What you should do:
Copy out all the lines in the records that include the word "note".

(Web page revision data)
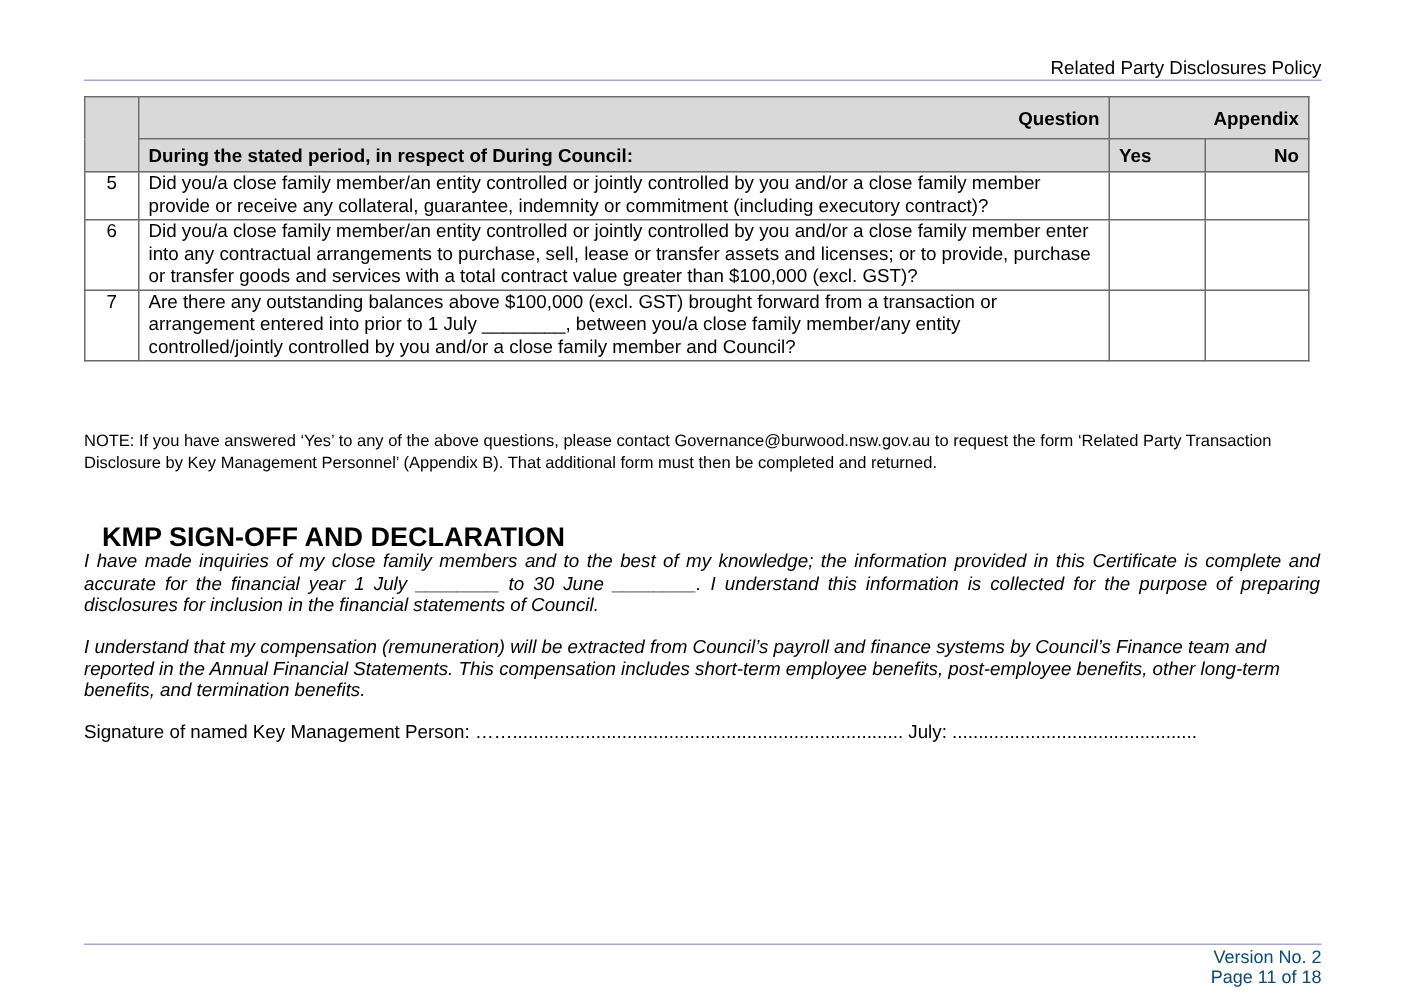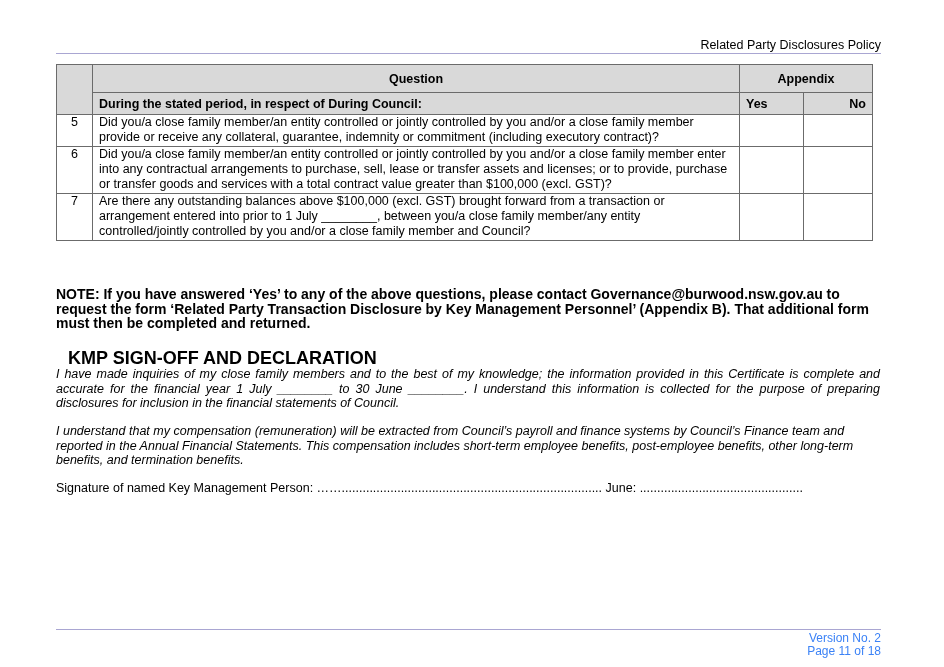--- a/index.html
+++ b/index.html
@@ -16,7 +16,7 @@
   .c-num { width: 23px; text-align: center; }
   .c-yes { width: 51px; text-align: left; }
   .c-no { width: 56px; text-align: right; }
-  tr.h1 th { height: 27px; vertical-align: middle; text-align: center; }
+  tr.h1 th { height: 27px; vertical-align: middle; text-align: right; }
   tr.h2 th { height: 21px; vertical-align: middle; }
   tr.h2 th.sub { text-align: left; }
   td.qtext { line-height: 15px; padding-top: 4px; padding-bottom: 4px; }

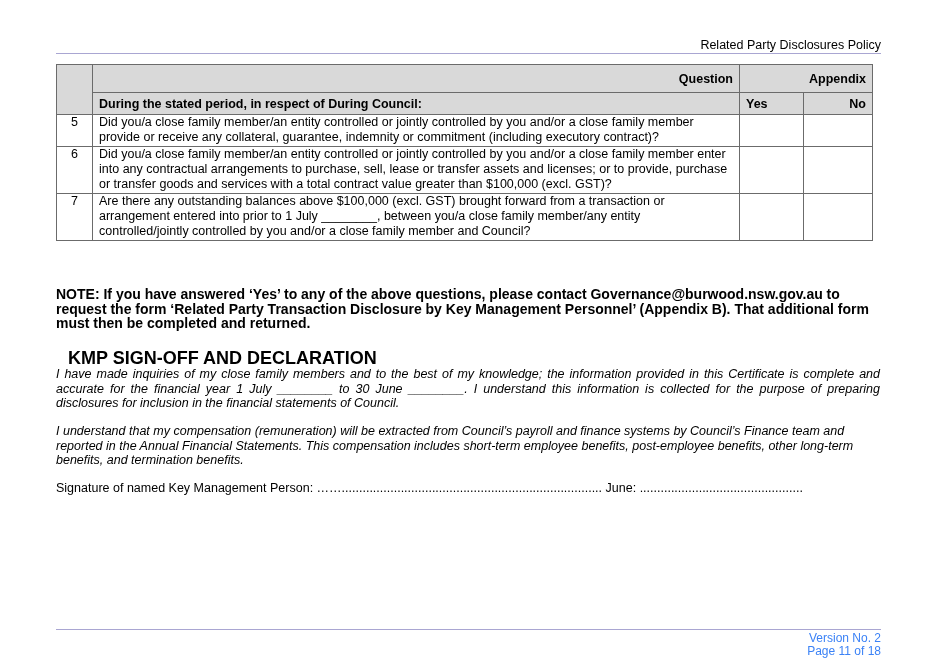--- a/index.html
+++ b/index.html
@@ -24,8 +24,8 @@
   tr.r5 td { height: 31px; }
   tr.r6 td { height: 46px; }
   tr.r7 td { height: 46px; }
-  .note { position: absolute; left: 56px; top: 287px; width: 824px; font-size: 14px;
-          font-weight: bold; line-height: 14.5px; }
+  .note { position: absolute; left: 56px; top: 287px; width: 824px; font-size: 11px;
+          font-weight: normal; line-height: 14.5px; }
   .kmp-heading { position: absolute; left: 56px; top: 348px; font-size: 18px; font-weight: bold; margin-left: 12px; }
   .para { position: absolute; left: 56px; width: 824px; font-size: 12.5px; line-height: 14.5px; font-style: italic; }
   .para.p1 { top: 367px; text-align: justify; }

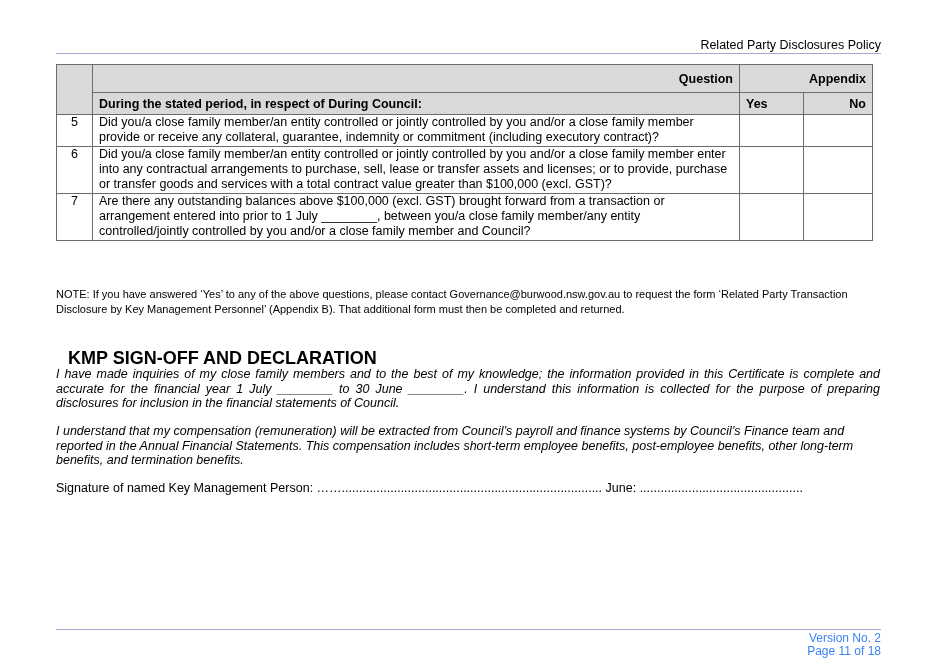--- a/index.html
+++ b/index.html
@@ -82,7 +82,7 @@
 <div class="sig">
   <span>Signature of named Key Management Person:</span>
   <span>……...........................................................................</span>
-  <span>June:</span>
+  <span>July:</span>
   <span>...............................................</span>
 </div>
 

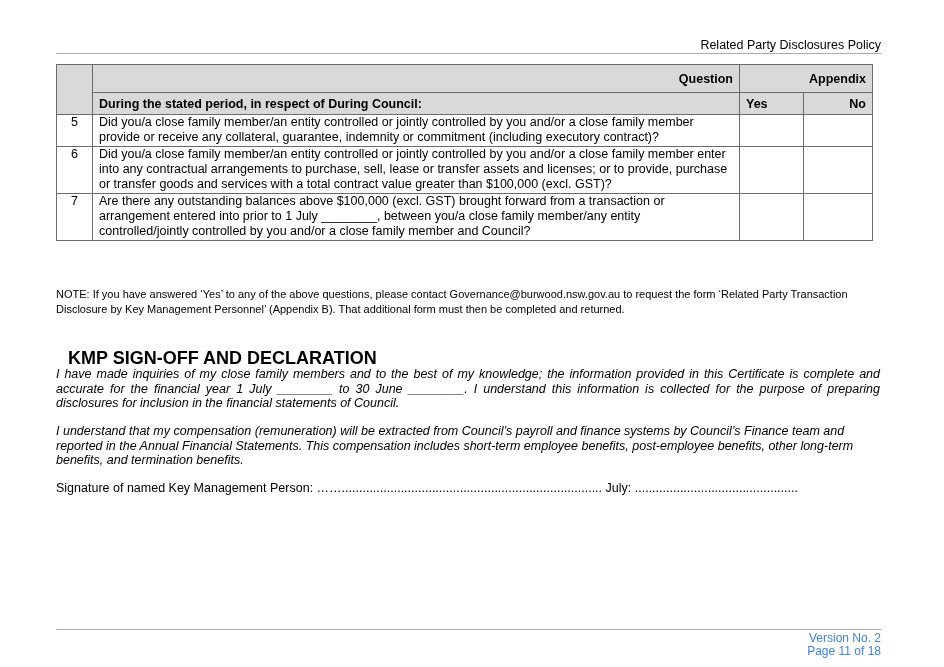--- a/index.html
+++ b/index.html
@@ -32,7 +32,7 @@
   .para.p2 { top: 424px; }
   .sig { position: absolute; left: 56px; top: 481px; font-size: 12.5px; white-space: nowrap; }
   .footer { position: absolute; right: 63px; top: 632px; text-align: right; font-size: 12px;
-            color: #3b82f6; line-height: 13px; }
+            color: #0c4a6e; line-height: 13px; }
 </style>
 </head>
 <body>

Answer section:
-  .note { position: absolute; left: 56px; top: 287px; width: 824px; font-size: 14px;
+  .note { position: absolute; left: 56px; top: 287px; width: 824px; font-size: 11px;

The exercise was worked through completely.